Weighting agents having a hardness of at least 4.3, preferably at least 4.5, on the Mhos scale can be used in water-based drilling fluids, without encountering problems of abrasion on the drill string, bit etc., if a water-dispersible lubricant, (e.g. a long chain fatty acid or vegetable oil containing such an acid, with a surfactant) is included in the drilling fluid. Suitable weighting agents are ilmenite and non-micaceous hematite.

Description

SPECIFICATION Drilling fluid made from abrasive weighting material The present invention relates to improved compositions and methods for drilling boreholes such as oil wells, gas wells or the like. More particularly, the invention relates to high density drilling fluids made from 'abrasive weighting agents.

Drilling fluids used in the drilling of oil wells, gas wells and similar earth boreholes are commonly water-based mixtures containing clays or other colloidal materials as well as certain additives which are employed depending on borehole conditions. The drilling fluid or mud primarily functions as a medium to carry cuttings produced by the drill bit to the surface. Additionally, the drilling fluid serves as a lubricant for the bit and drill stem and prevents the ingress of formation fluids such as oil, gas and salt water into the borehole while the drilling proceeds. The drilling fluid serves other purposes and possesses other characteristics which need not be discussed in detail here since they are well known and described in numerous publications such as, for example, Walter F.Rogers' Composition and Properties of Oil Well Drilling Fluids, 3rd Ed., Houston, Texas, 1963; Kirk-Othmer, Encyclopedia of Chemical Technology, 2nd Ed., New York, 1965, Vol. 7, pgs. 287-307.

As noted, one of the functions of a drilling fluid is to maintain a sufficient hydrostatic pressure in the fluid column in the borehole to prevent ingress of formation fluids into the borehole, and, under extreme circumstances, to prevent blow out of the well. Depending upon the drilling conditions encountered, sufficient hydrostatic pressure may be achieved almost with plain water.

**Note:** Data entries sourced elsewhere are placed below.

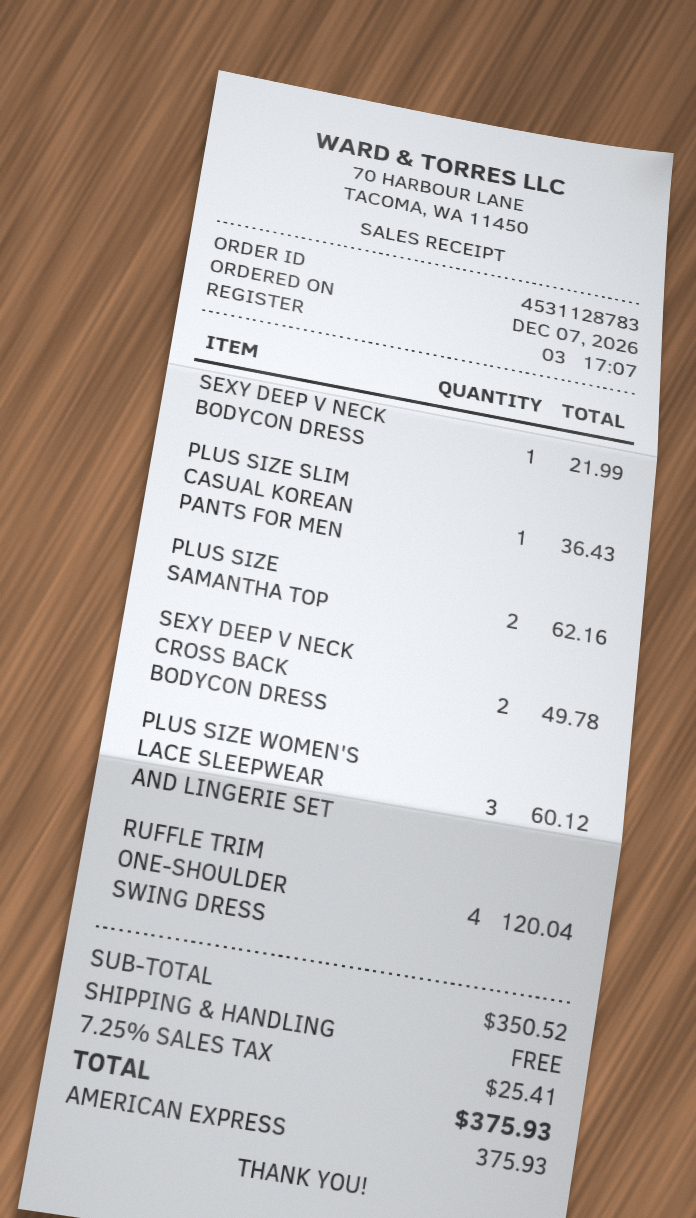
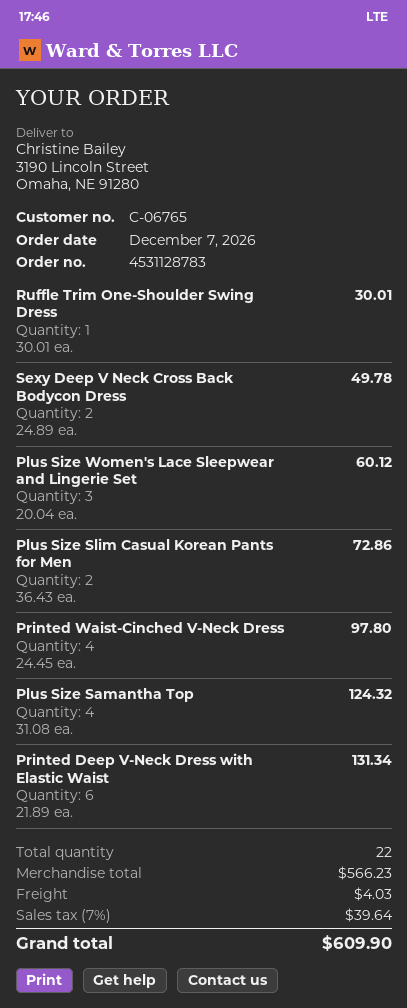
SEXY DEEP V NECK BODYCON DRESS: 1 for 21.99 -> none
PLUS SIZE SLIM CASUAL KOREAN PANTS FOR MEN: 1 for 36.43 -> 2 for 72.86
PLUS SIZE SAMANTHA TOP: 2 for 62.16 -> 4 for 124.32
RUFFLE TRIM ONE-SHOULDER SWING DRESS: 4 for 120.04 -> 1 for 30.01
Printed Waist-Cinched V-Neck Dress: none -> 4 for 97.80
Printed Deep V-Neck Dress with Elastic Waist: none -> 6 for 131.34
subtotal: 350.52 -> 566.23
shipping: 0.00 -> 4.03
tax: 7.25% = 25.41 -> 7% = 39.64
total: 375.93 -> 609.90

However, under normal circumstances, and usually as a safety precaution, it is necessary, for achieving the desired hydrostatic pressure to load the mud with a suitable weighting agent to increase its density. These weighting agents are generally in the form of finely divided solids of a material which has high intrinsic density.The most common weighting agent is finely ground barite, although iron oxides, celestite, galena and other materials have been used at various times. Baste, because of its relatively high density, insolubility, chemical inertness and heretofore ready availability has been the weighting agent of choice. However, with the decreasing availability of barite, other weighting agents are being sought.

Aside from the fact that barite sources are dwindling, and in some areas of the world where drilling activity is high, practically non-existent, barite is relatively soft, being from 2.5 to 3.5 on the Mhos scale of hardness.

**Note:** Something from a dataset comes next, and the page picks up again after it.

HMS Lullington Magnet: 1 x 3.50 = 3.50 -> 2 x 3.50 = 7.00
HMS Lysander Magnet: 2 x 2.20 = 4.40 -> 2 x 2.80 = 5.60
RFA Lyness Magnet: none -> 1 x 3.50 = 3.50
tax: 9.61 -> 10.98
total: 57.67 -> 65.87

This relatively soft characteristic of barite effects the rheological properties of the drilling mud after the barite has been circulated in the borehole during the drilling operation. In the drilling operation, the entire circulating system behaves somewhat in the manner of a fluid mill such that the softer mineral particles are subject to attrition and become reduced in particle size. This reduction in particle size results in a direct increase in the viscosity of the drilling mud arising from a much smaller particle size and an increase in the total number of particles.

It has been suggested to use other weighting materials than barite to overcome the difficulties described above in connection with relatively soft weighting materials such as barite which is subject to progressive comminution. British Patent 1,495,874 discloses the use of ilmenite and/or hematite as a weighting material for drilling fluids.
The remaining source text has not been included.